Chapter 203: War Council Meeting

In the minutes before Leland reappeared at the campsite, he had enough time to toy with the soul cloak. Shifting through the Void, green mist swelled in his hands. In its activated form, the cloak was entirely made of mangled body parts and crooked emotions. It was warm to the touch, and prescribed enough plain fear in Leland that he felt sick holding the thing.

But the Soul Lord had given him an overview of what it did and how it worked and while blatantly grotesque looking, the soul cloak had many, many uses Leland could take advantage of. Once he added to it, that was.

The cloak’s true form rested neatly around his neck. A necklace made of cold green metal and a single stunted jewel.

“The cloak is a holding device for souls,” the Lord of Souls had explained moments before kicking Leland out of his domain. “It will grow with you, like a parasitic weapon, but it harbors no feeling or thought. It truly is just a magical item.”

In the end, Leland accepted the pact terms and promised not to mistreat Lodestar when the time came for one of them to win over the other. Many questions were raised about this, although the Lord of Souls answered nearly none of them. Since the pact was Leland’s first, the Lord did explain the consequences of breaking such a contract.

“Death. You will die if you break our pact. Just like I would die if I took back my cloak before you and Lodestar finish your duel.”

“Oh,” Leland had said dejectedly. It made sense, although he didn’t know it made sense until after the fact. A tightness had appeared in his chest, like his heart was wrapped with chains. Information came to him from his Legacy, explaining that the chains were, in fact, real.

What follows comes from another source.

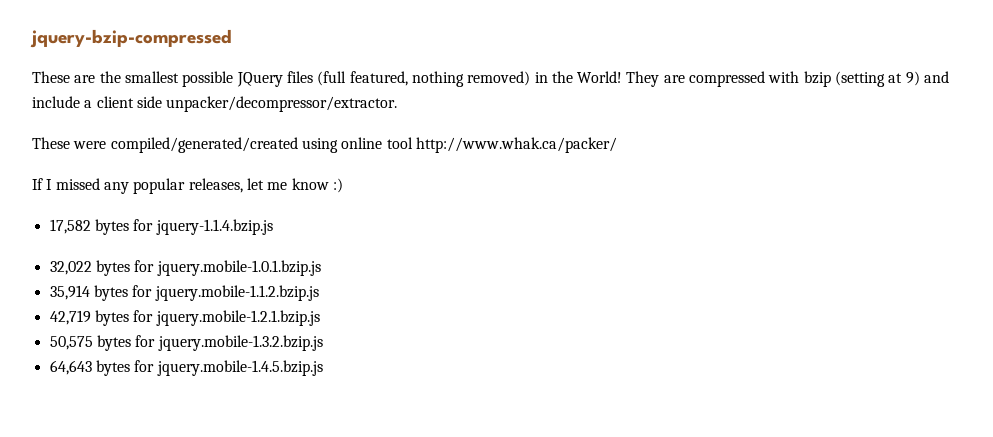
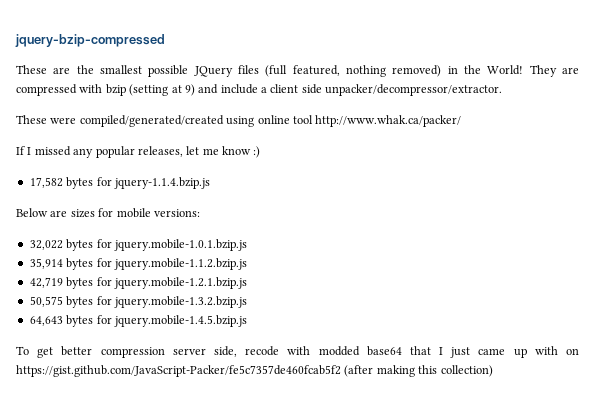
(273, 227) none -> [16,208,200,218] // Below are sizes for mobile versions:
(323, 368) none -> [16,346,579,358] [16,365,493,377] // To get better compression server side, recode with modded base64 that I just came up with on https://gist.github.com/JavaScript-Packer/fe5c7357de460fcab5f2 (after making this collection)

Floating through the Void, Leland decided he needed to be careful about pacts. Dying because of a technicality would be, well, dumb of him. Still, he didn’t think the pact with the Soul Lord was anything to worry about. Mistreating a soul? That wasn’t like him, he knew he wasn’t that cruel.

Breakfast was still happening when Leland arrived back in the Mirage Fields. Breakfast sausage and beans, the smell of life and the warmth of the sun. It was right then and there that he decided that the Lord of Soul’s domain was the worst he’d been to so far. And that was including the Lord of Erupting Skies which didn’t have a floor to stand on!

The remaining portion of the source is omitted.